Levando-se em conta dados da FAO, segundo os quais 33% dos solos agricultáveis no mundo encontram-se degradados, que a salinização já inviabilizou quase um milhão de km2 de áreas agricultáveis e que processos de degradação levam à perda de 25 a 40 bilhões de toneladas de solo por ano, no mundo, viabilizar o atendimento a esta demanda crescente é um imenso desafio.
Neste cenário, a produção Brasileira é vista como elemento fundamental para a segurança alimentar mundial. Seu crescimento, ao longo das últimas décadas, mostra capacidade de reação frente à demanda crescente, sendo fortemente alicerçada na evolução tecnológica como agente de incremento de produtividade.
Embora o Brasil ainda tenha possibilidades maiores que as da maioria dos países no mundo de expandir área cultivada, nas últimas décadas seu crescimento de produção está centrado nos incrementos de produtividade das culturas. Isto somente foi possível em função da sólida base científica desenvolvida neste período, que traçou os rumos para a evolução tecnológica que se tem atualmente.
Para se enfrentar os desafios que estão projetados para os próximos 30 anos, com chance de êxito, é imprescindível dar ênfase à ciência e à tecnologia, por meio da pesquisa feita em nossas instituições de ensino e pesquisa. Negligenciar investimentos em desenvolvimento científico e tecnológico neste momento nos afastará das possibilidades de êxito no enfrentamento deste desafio.
Precisaremos de muito conhecimento consolidado para reverter processos de degradação do ambiente de produção, de incorporação eficiente de novas estratégias de produção e de novas tecnologias, as quais deverão, inclusive, consolidar novos paradigmas para os sistemas de produção em geral, buscando novos patamares de produtividade, com sustentabilidade.
Para tornar possível superar os desafios impostos, a sociedade tem o compromisso de se regulamentar de forma a assegurar a sustentabilidade, nas suas três vertentes, econômica, social e ambiental. As instituições de ensino, sobretudo, devem estar compromissadas com a preparação de recursos humanos capazes de contextualizar, no seu exercício profissional, esta dinâmica inerente à segurança alimentar mundial, para o que devem ser capazes de lidar com a tecnologia de forma a fazer dela instrumento eficaz de produção, compreendendo e interagindo com suas nuances.
Em grande escala, isto implica em novas compreensões e novas metodologias no processo de ensino.
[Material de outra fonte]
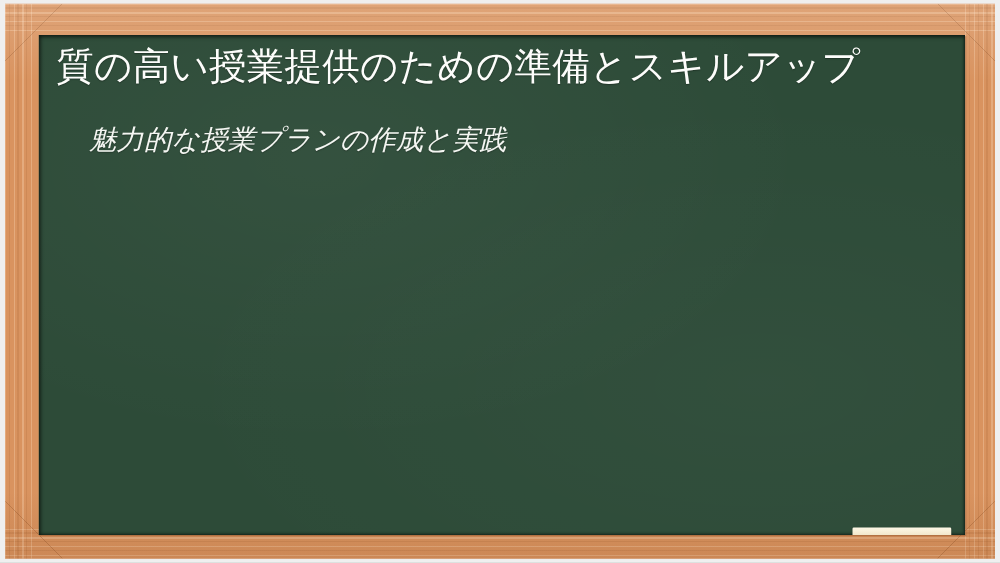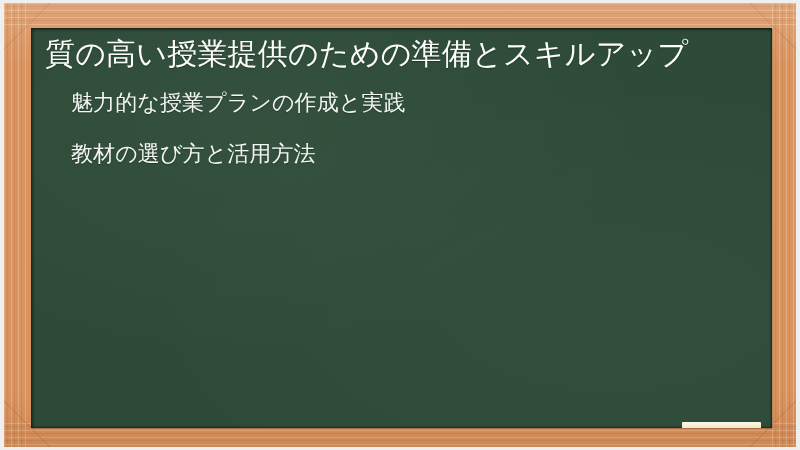--- a/index.html
+++ b/index.html
@@ -142,22 +142,23 @@
     font-weight: 400;
     letter-spacing: .2px;
     margin: 0;
     padding: 0 6px 0 4px;
     text-shadow: 0 1px 1px rgba(0,0,0,.30);
     word-break: break-all;
   }
 
   .bullet-list {
     list-style: none;
-    margin: 16px 0 0 0;
+    margin: 26px 0 0 0;
     padding: 0 0 0 30px;
+    font-style: italic;
   }
   .bullet-list li {
     color: #f4f6f2;
     font-size: 22px;
     line-height: 1.22;
     font-weight: 400;
     letter-spacing: .1px;
     margin: 0 0 25px 0;
     text-shadow: 0 1px 1px rgba(0,0,0,.28);
   }
@@ -193,21 +194,20 @@
     <div class="frame-sheen"></div>
 
     <div class="board">
       <div class="board-texture"></div>
 
       <div class="board-content">
         <h1 class="slide-title">質の高い授業提供のための準備とスキルアップ</h1>
 
         <ul class="bullet-list">
           <li>魅力的な授業プランの作成と実践</li>
-          <li>教材の選び方と活用方法</li>
         </ul>
       </div>
 
       <div class="chalk"></div>
     </div>
   </div>
 
 </div>
 
 </body></html>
Por fim, a compreensão de que a essência de todo conhecimento é a sua aplicação prática, leva à constatação de que as atividades de extensão continuam imprescindíveis, para assegurar a todos os produtores, nos mais diversos níveis, os elementos necessários para que o processo de produção seja conduzido, em cada uma das unidades produtivas, dentro dos paradigmas de sustentabilidade e eficiência necessários.